Work instruction: Return the full set of entries below exactly, leaving every image out.

Provided data:

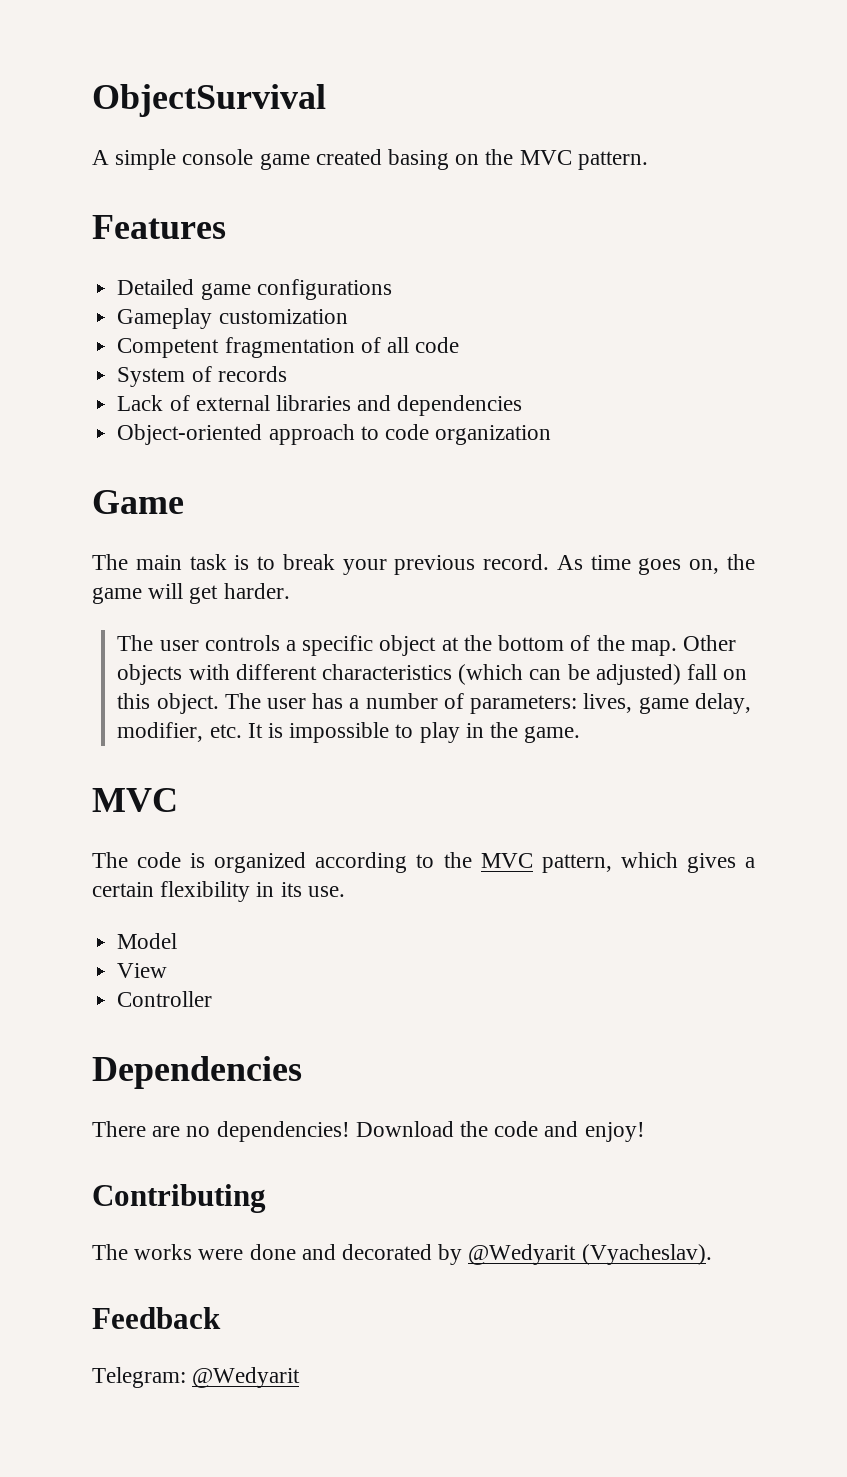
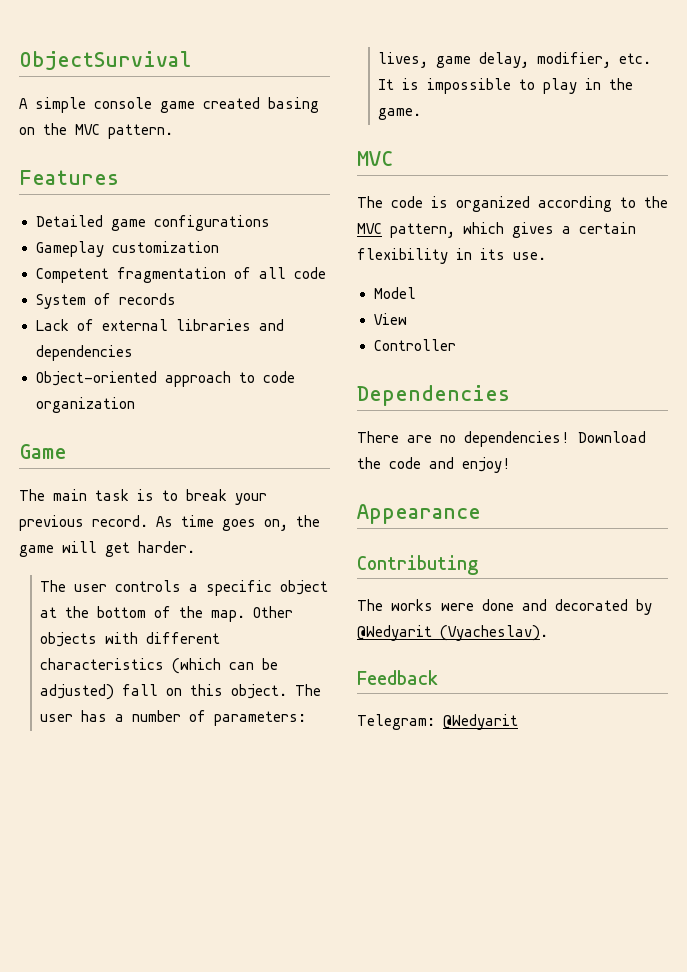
+ Appearance

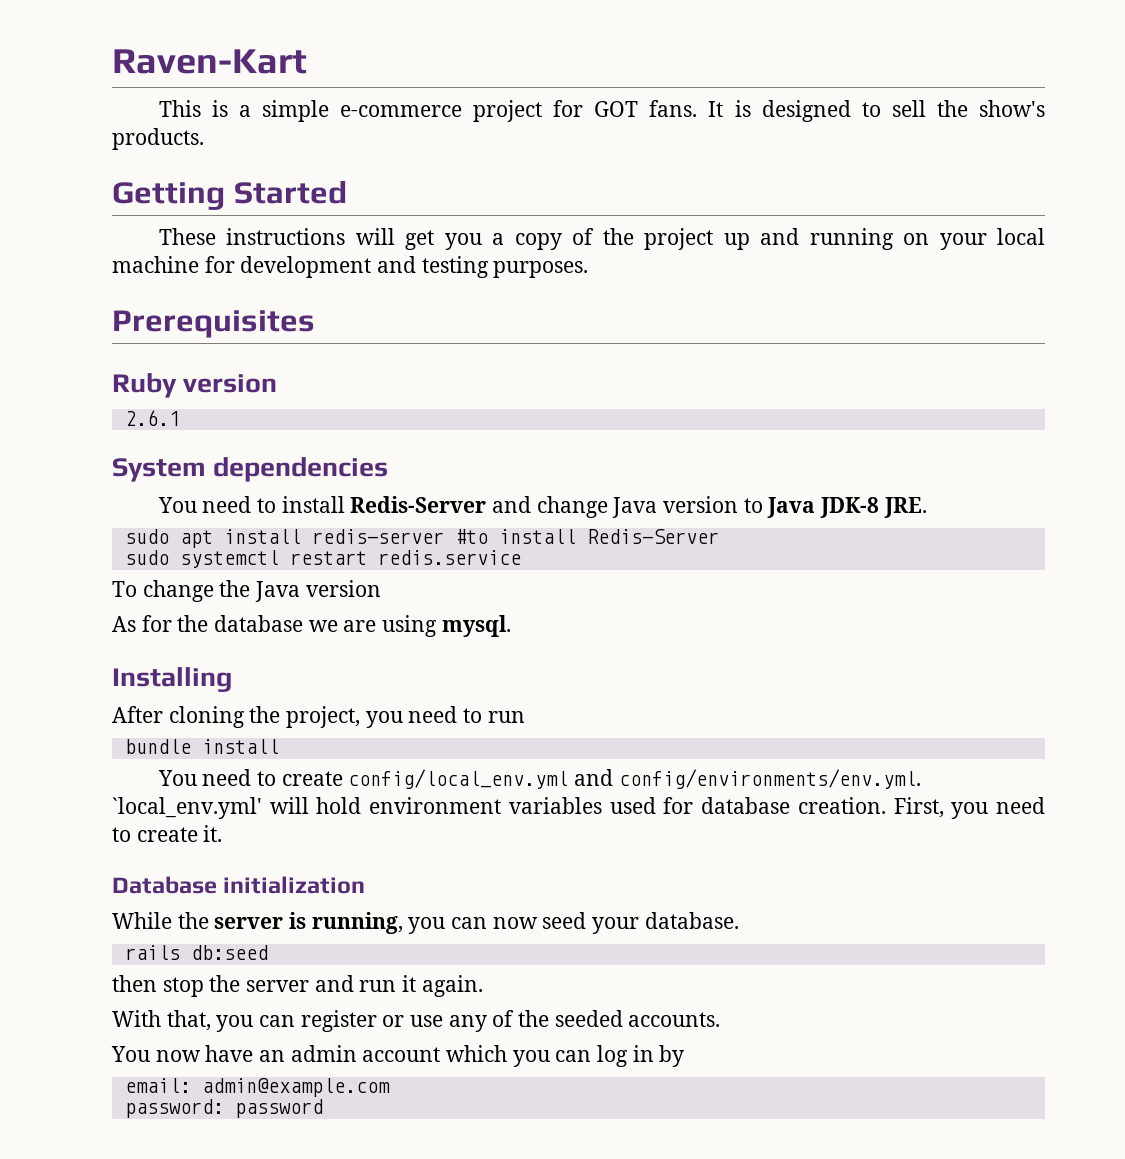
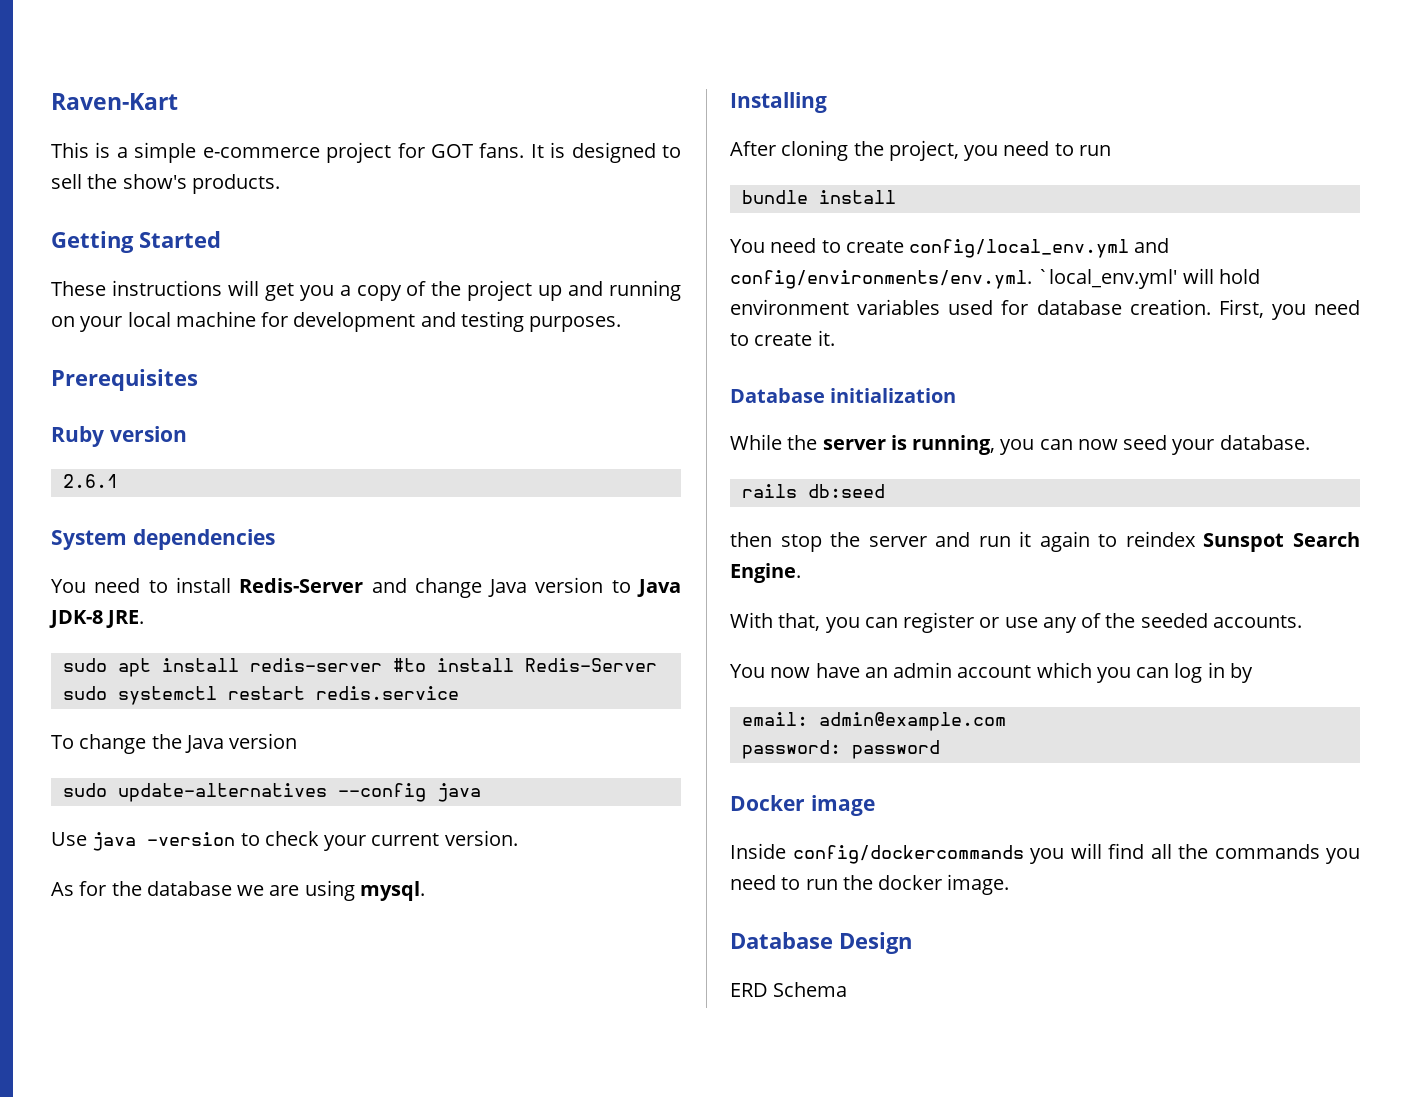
+ sudo update-alternatives --config java
+ Use java -version to check your current version.
- then stop the server and run it again.
+ then stop the server and run it again to reindex Sunspot Search Engine.
+ Docker image
+ Inside config/dockercommands you will find all the commands you need to run the docker image.
+ Database Design
+ ERD Schema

Task result:
+ Appearance

+ sudo update-alternatives --config java
+ Use java -version to check your current version.
- then stop the server and run it again.
+ then stop the server and run it again to reindex Sunspot Search Engine.
+ Docker image
+ Inside config/dockercommands you will find all the commands you need to run the docker image.
+ Database Design
+ ERD Schema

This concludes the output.